Structured diff data:
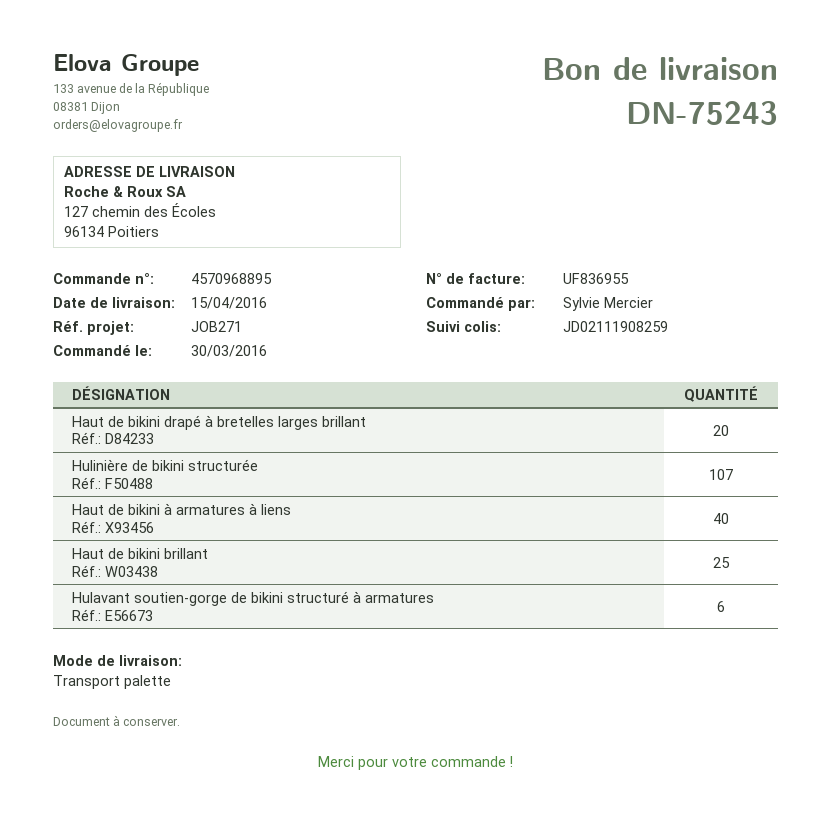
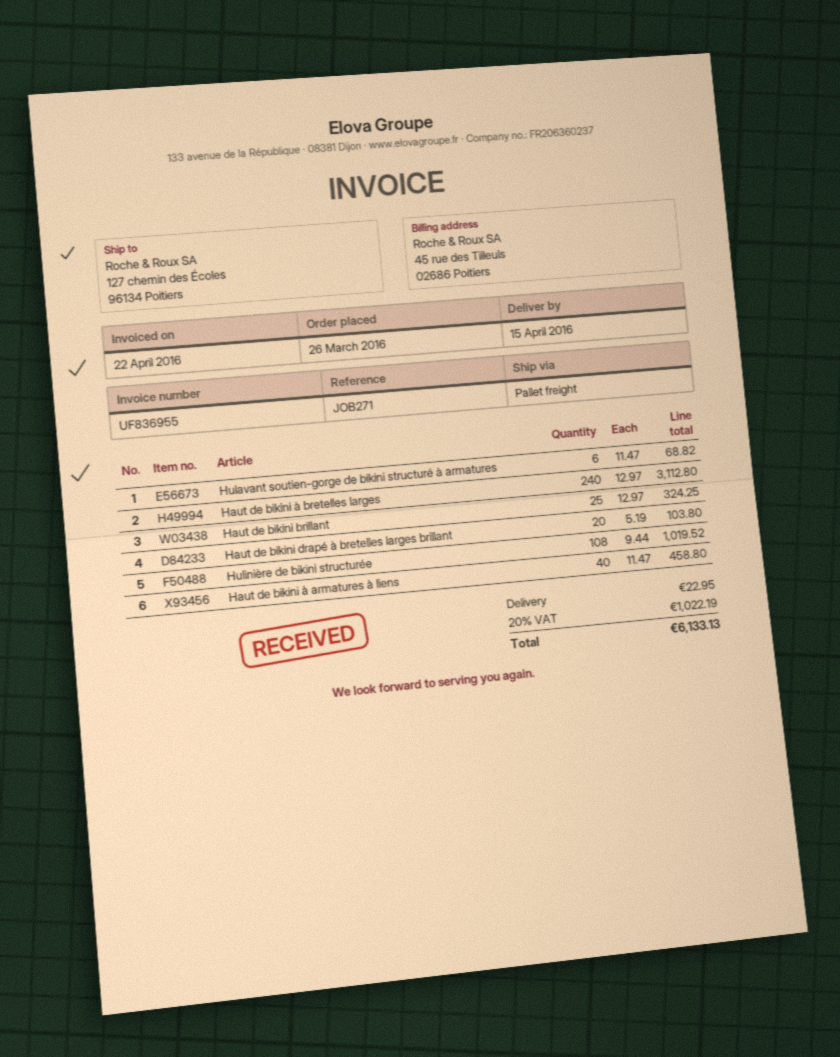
order date: 2016-03-30 -> 2016-03-26
Hulinière de bikini structurée: 107 -> 108
Haut de bikini à bretelles larges: none -> 240

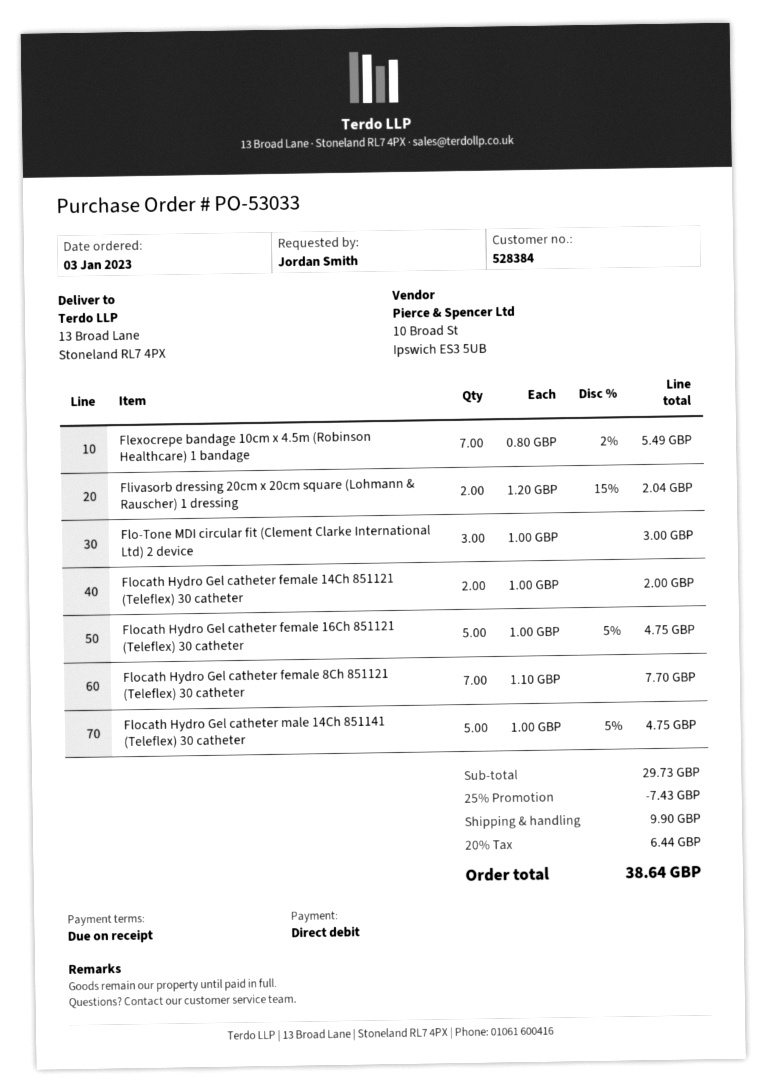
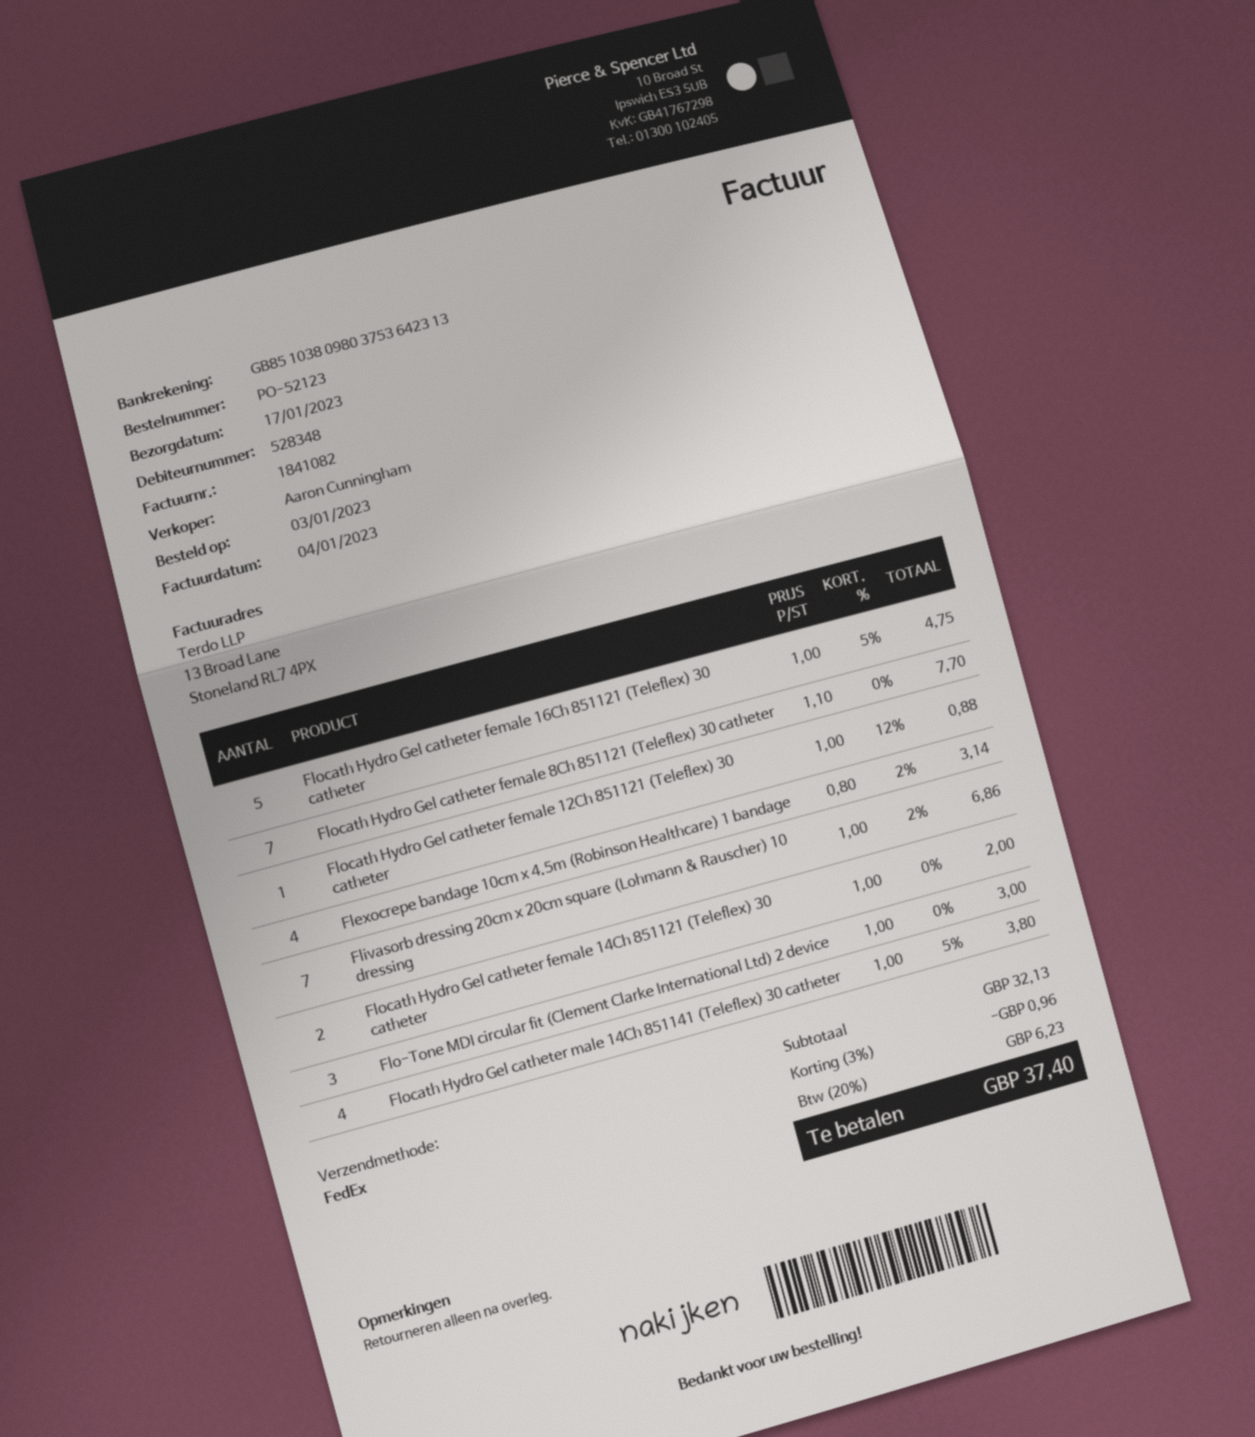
order number: PO-53033 -> PO-52123
customer number: 528384 -> 528348
Flexocrepe bandage 10cm x 4.5m (Robinson Healthcare) 1 bandage: 7 x 0.80 - 2% = 5.49 -> 4 x 0.80 - 2% = 3.14
Flivasorb dressing 20cm x 20cm square (Lohmann & Rauscher) 1 dressing: 2 x 1.20 - 15% = 2.04 -> none
Flocath Hydro Gel catheter male 14Ch 851141 (Teleflex) 30 catheter: 5 x 1.00 - 5% = 4.75 -> 4 x 1.00 - 5% = 3.80
Flocath Hydro Gel catheter female 12Ch 851121 (Teleflex) 30 catheter: none -> 1 x 1.00 - 12% = 0.88
Flivasorb dressing 20cm x 20cm square (Lohmann & Rauscher) 10 dressing: none -> 7 x 1.00 - 2% = 6.86
subtotal: 29.73 -> 32.13
discount: 25% = 7.43 -> 3% = 0.96
shipping: 9.90 -> none
tax: 20% = 6.44 -> 20% = 6.23
total: 38.64 -> 37.40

> [AIM OF THE TASK]
Each line from the one with "2.04 -> none" through the end of the entries above is to be returned word for word. Nothing else belongs in the answer.

> [WRITTEN ANSWER]
Flivasorb dressing 20cm x 20cm square (Lohmann & Rauscher) 1 dressing: 2 x 1.20 - 15% = 2.04 -> none
Flocath Hydro Gel catheter male 14Ch 851141 (Teleflex) 30 catheter: 5 x 1.00 - 5% = 4.75 -> 4 x 1.00 - 5% = 3.80
Flocath Hydro Gel catheter female 12Ch 851121 (Teleflex) 30 catheter: none -> 1 x 1.00 - 12% = 0.88
Flivasorb dressing 20cm x 20cm square (Lohmann & Rauscher) 10 dressing: none -> 7 x 1.00 - 2% = 6.86
subtotal: 29.73 -> 32.13
discount: 25% = 7.43 -> 3% = 0.96
shipping: 9.90 -> none
tax: 20% = 6.44 -> 20% = 6.23
total: 38.64 -> 37.40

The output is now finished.